Revision tracking records:

----------------

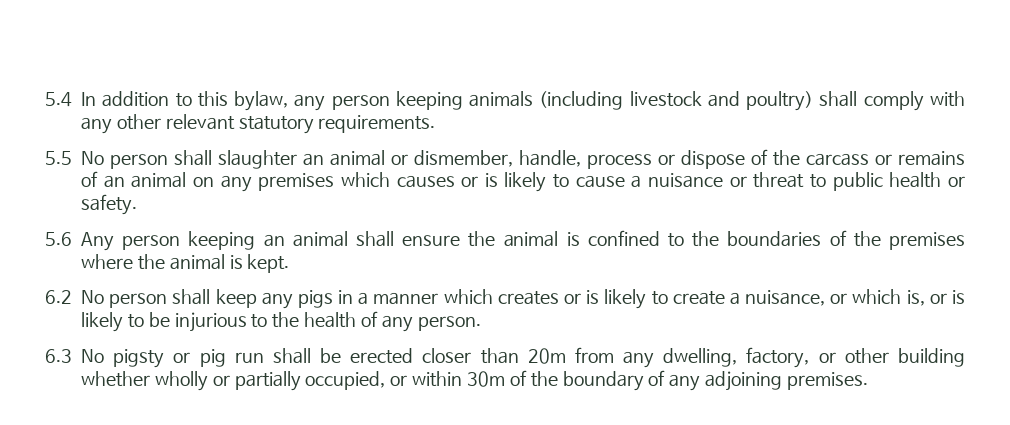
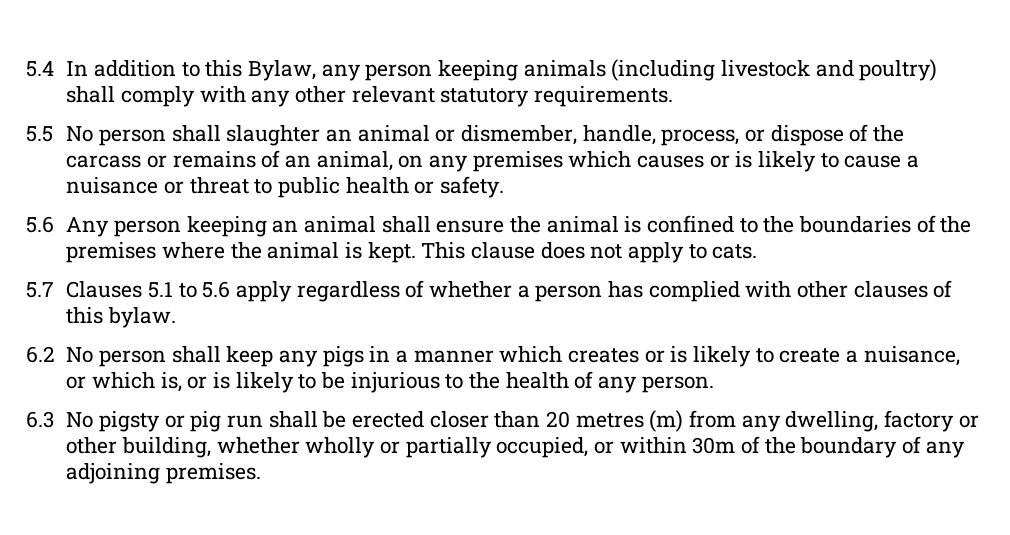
- 5.4 In addition to this bylaw, any person keeping animals (including livestock and poultry) shall comply with any other relevant statutory requirements.
+ 5.4 In addition to this Bylaw, any person keeping animals (including livestock and poultry) shall comply with any other relevant statutory requirements.
- 5.5 No person shall slaughter an animal or dismember, handle, process or dispose of the carcass or remains of an animal on any premises which causes or is likely to cause a nuisance or threat to public health or safety.
+ 5.5 No person shall slaughter an animal or dismember, handle, process, or dispose of the carcass or remains of an animal, on any premises which causes or is likely to cause a nuisance or threat to public health or safety.
+ This clause does not apply to cats.
+ 5.7 Clauses 5.1 to 5.6 apply regardless of whether a person has complied with other clauses of this bylaw.
- 6.3 No pigsty or pig run shall be erected closer than 20m from any dwelling, factory, or other building whether wholly or partially occupied, or within 30m of the boundary of any adjoining premises.
+ 6.3 No pigsty or pig run shall be erected closer than 20 metres (m) from any dwelling, factory or other building, whether wholly or partially occupied, or within 30m of the boundary of any adjoining premises.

----------------

- Exercise details:
Reproduce exactly the entries above, limited to the lines from the one with "handle, process, or" through the one with "- 6.3 No pigsty", both included.

- Expected output:
+ 5.5 No person shall slaughter an animal or dismember, handle, process, or dispose of the carcass or remains of an animal, on any premises which causes or is likely to cause a nuisance or threat to public health or safety.
+ This clause does not apply to cats.
+ 5.7 Clauses 5.1 to 5.6 apply regardless of whether a person has complied with other clauses of this bylaw.
- 6.3 No pigsty or pig run shall be erected closer than 20m from any dwelling, factory, or other building whether wholly or partially occupied, or within 30m of the boundary of any adjoining premises.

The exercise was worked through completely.